Bila kita berpikir positif, sebetulnya para pelaku tasawuf falsafi itu mempunyai niat baik. Dengan tasawuf, mereka menggali cara untuk bisa mengenali Allah. Karena bagi mereka, tujuan tasawuf bukan semata akhlak, tapi lebih untuk mengenal Allah. Dalam rangka mengenal Allah inilah berbagai metode dilakukan, termasuk ilham, mukasyafah (membuka tirai gaib), dan sejenisnya. Ini adalah cara-cara yang tidak bisa didapat melalui ilmu pengetahuan. Dalam Islam ada ilmu ladunni, ilmu yang Allah berikan kepada orang-orang tertentu melalui intuisi, karena jiwa orang tersebut bersih. Pengalaman ini hanya bisa dirasakan dan tidak bisa diucapkan. Terkadang apabila dia ucapkan, orang akan keliru memahaminya. Ia adalah state of feeling yang tidak dapat diekspresikan. Kalau diekspresikan, sama halnya dengan yang terjadi pada Al-Hallaj, Siti Jenar, dan Suhrawardi.

Imam Ghazali pernah ditanya, bagaimana sebenarnya perasaan seorang yang menjalani pengalaman spiritual itu? Ia katakan, memang susah untuk disebutkan dan sulit diutarakan, sebagaimana halnya apabila anda bertanya, bagaimana rasanya jeruk. Tidak bisa mengutarakan manis kecutnya jeruk, sebelum si penanya merasakan sendiri. Begitulah kira-kira pengalaman spiritual itu.

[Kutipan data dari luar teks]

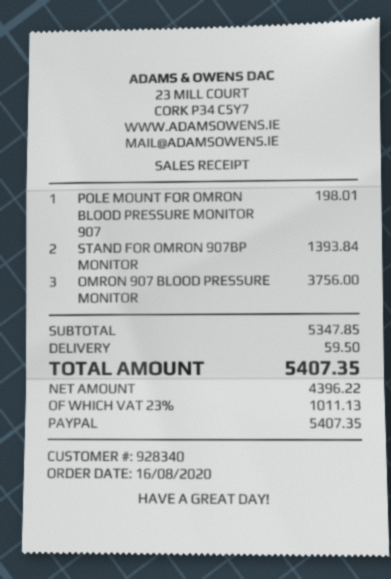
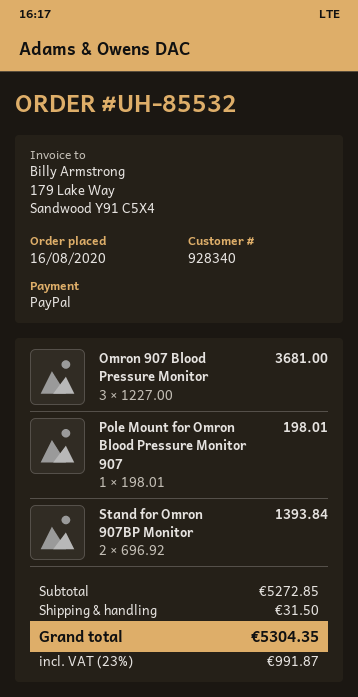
OMRON 907 BLOOD PRESSURE MONITOR: 3 for 3756.00 -> 3 for 3681.00
subtotal: 5347.85 -> 5272.85
shipping: 59.50 -> 31.50
tax: 23% = 1011.13 -> 23% = 991.87
total: 5407.35 -> 5304.35

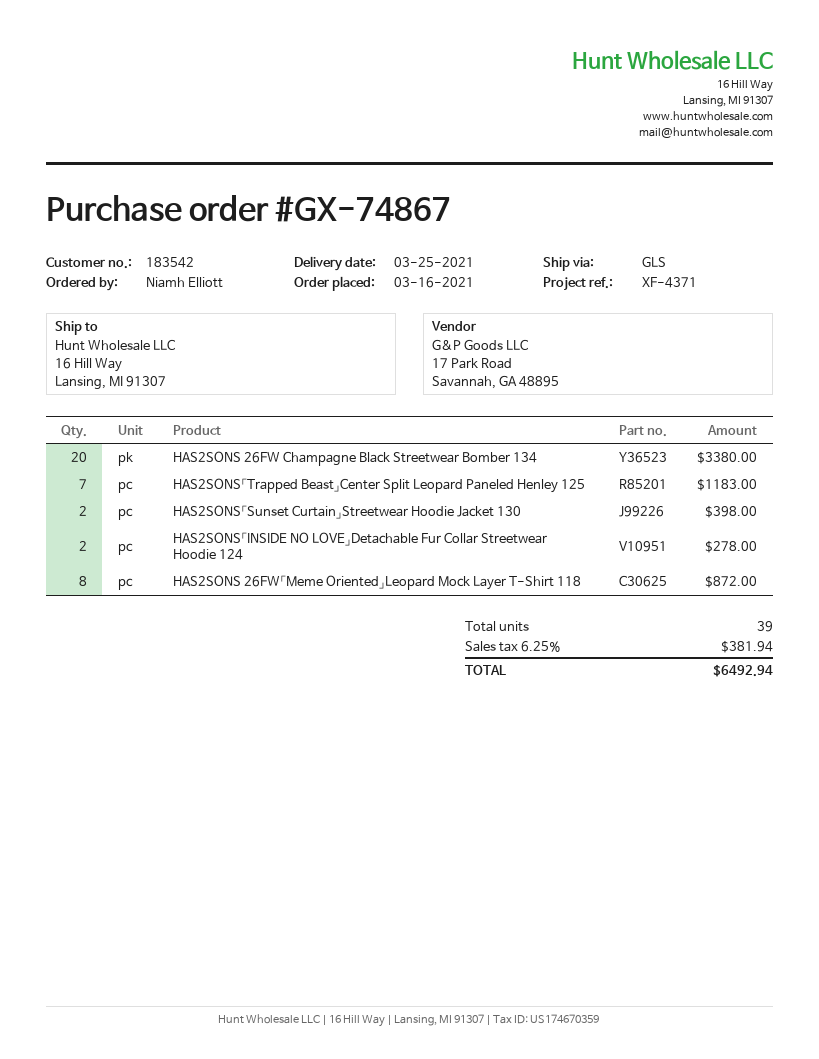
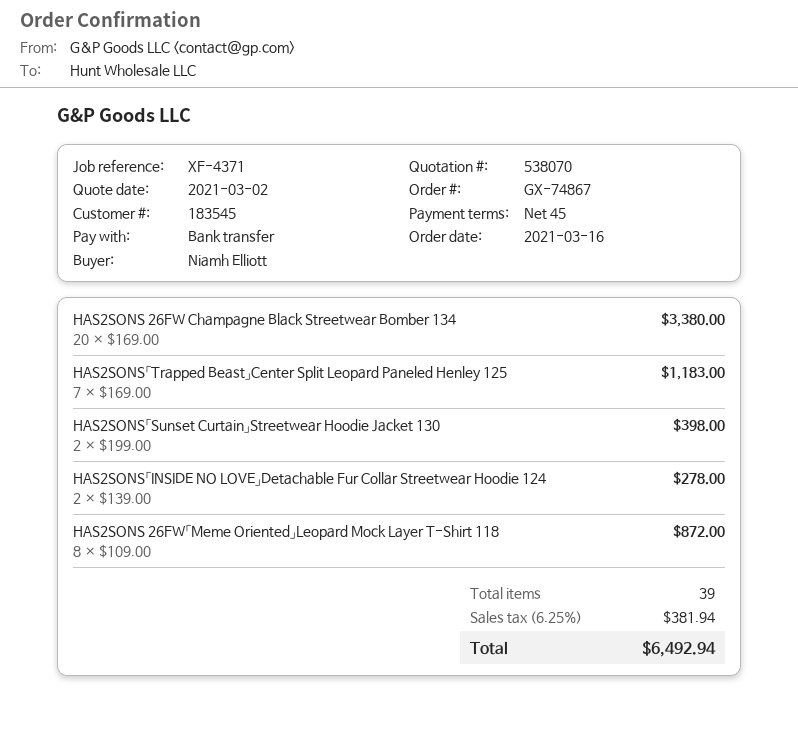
customer number: 183542 -> 183545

Masalah tasawuf lain yang mendapat sorotan tajam dari Muhammadiyah dan yang membuat banyak aktivis organisasi merasa “ngeri” dengan dunia sufi adalah persoalan zuhud. Zuhud pada mulanya adalah berusaha untuk tidak diperbudak dunia. Ada yang menganggap karena tidak boleh diperbudak dunia, maka ditinggalkan saja. Ini adalah anggapan yang salah fatal. Dalam zuhud, dunia ditinggalkan dalam pengertian jangan sampai memperbudak kita. Kita perlu dunia untuk menjadi kuat dan mengantar kepada suatu kehidupan yang menyenangkan di akhirat. Zuhud adalah tidak tergiur untuk memiliki sesuatu dan diperbudak oleh apa yang kita miliki. Gerakan zuhud seakan menganggap dunia ini bangkai yang harus ditinggalkan. Padahal tidak demikian, menurut Nabi, al-mukmin al-qawiyyu khairun minal mukmin al-dhaif, mukmin yang kuat --segala bidang-- itu lebih mulia daripada mukmin yang lemah. Al-yadul 'ulya khairun min al-yadis sufla, tangan yang memberi lebih mulia daripada yang menerima.